LES PIEGES DE L'AUTOSATISFACTION

Roch Hachana, c'est la libération de l'homme: sa victoire sur la vie matérielle, l’affirmation de la suprématie de sa dimension sur celle du monde qui l’entoure; la libération de l’homme de lui-même.

Revenir aux sources, à la signification réelle de notre vie, est l’exclamation du chofar. Et je le répète, si nous étions plus conscients des questions primordiales, les secondaires ne s’en trouveraient que mieux abordées.

“En ce jour (où le Messie viendra), on soufflera dans le grand Chofar. Et alors reviendront ceux qui étaient perdus dans le pays d’Achour et ceux qui étaient exilés dans le pays de Mitsrayim (Egypte)” (Isaïe chap. 27, vers. 13). Ce verset que nous récitons pendant la prière de Roch Hachana est ainsi commenté par le Ba’al Chem Tov : Mitsrayim (metsar  : étroitesse, emprisonnement) représente l’étau de la vie matérielle. Achour désigne l’orgueil et l’ambition vaine (achèr : féliciter). Si la vie matérielle peut emprisonner un homme, explique-t-il, il subsiste toujours un moyen de s’en rendre compte et de s’en sortir. Mais si l’homme tombe dans le piège de l’auto-félicitation, il est totalement perdu.

Le chofar, les prières, les rites de ces jours de début d’année représentent la libération de l’homme. D’abord, sa victoire sur la vie matérielle, l’affirmation de la suprématie de sa dimension sur celle du monde qui l’entoure. Ensuite, la libération de l’homme de lui-même, car le deuxième piège, le plus fallacieux, c’est l’autosatisfaction que procure l’admiration de ses propres gestes et de ses grandes décisions historiques.

Mais pour se libérer de l’emprise d’un système, il faut en avoir découvert un autre. Il ne suffit pas de vouloir s’affranchir, de se lamenter des carences de l’existence, il faut savoir où l’on va.

Il est même anodin de parler du fait que l’on veut “retourner vers D.ieu”. Il faut savoir comment se diriger, en quoi cela consiste. Dans le judaïsme, on évoque peu la notion de D.ieu d’une manière désincarnée. C’est à travers un mode de vie, une façon de voir les choses, que l’on conçoit D.ieu comme une direction, une destination toujours poursuivie et jamais totalement atteinte.

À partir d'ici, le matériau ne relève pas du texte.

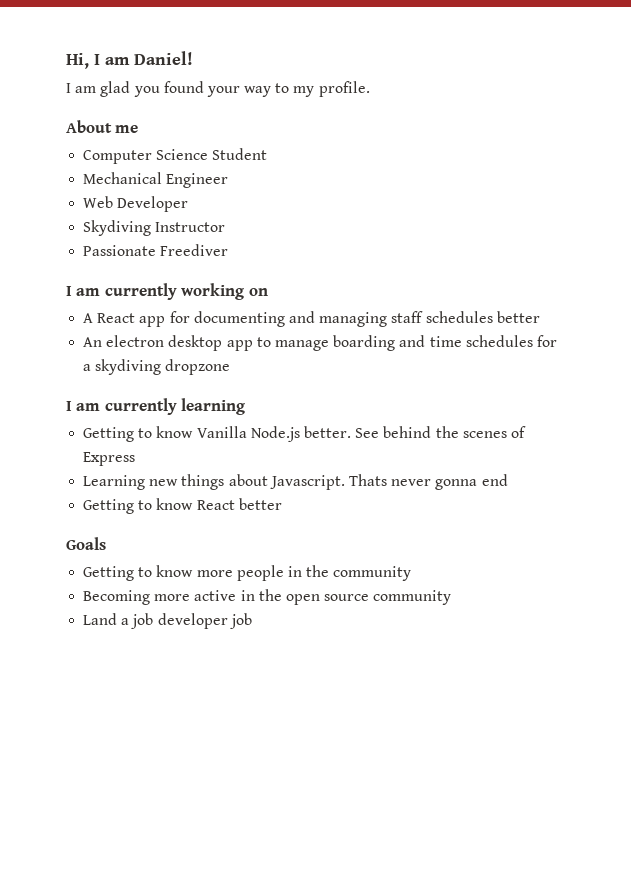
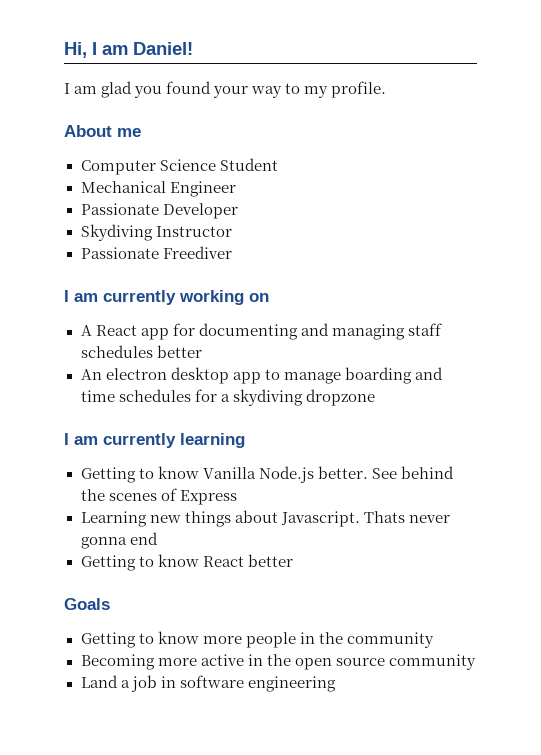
- Web Developer
+ Passionate Developer
- Land a job developer job
+ Land a job in software engineering

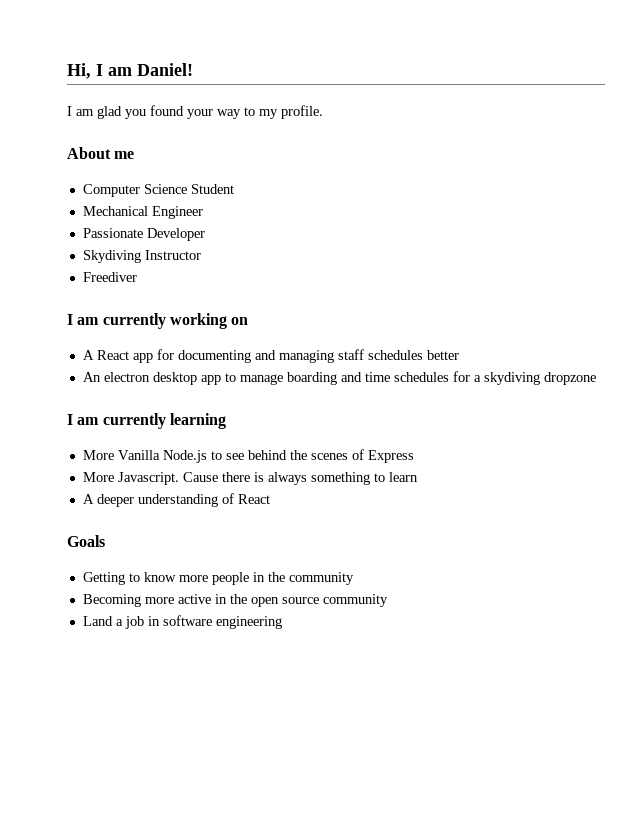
- Passionate Freediver
+ Freediver
- Getting to know Vanilla Node.js better. See behind the scenes of Express
+ More Vanilla Node.js to see behind the scenes of Express
- Learning new things about Javascript. Thats never gonna end
- Getting to know React better
+ More Javascript. Cause there is always something to learn
+ A deeper understanding of React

En ce début d’année, on prend un nouveau départ. Tout ce qui se fera dans les mois suivants sera marqué de la manière dont nous avons conçu notre existence en ces jours de recueillement et de prières.

Puisse le chofar nous inciter à poursuivre notre chemin en remontant la pente ! Puisse‑t‑il nous libérer de l’inflation des problèmes matériels et des ambitions personnelles !

Nous vous souhaitons une très heureuse nouvelle année.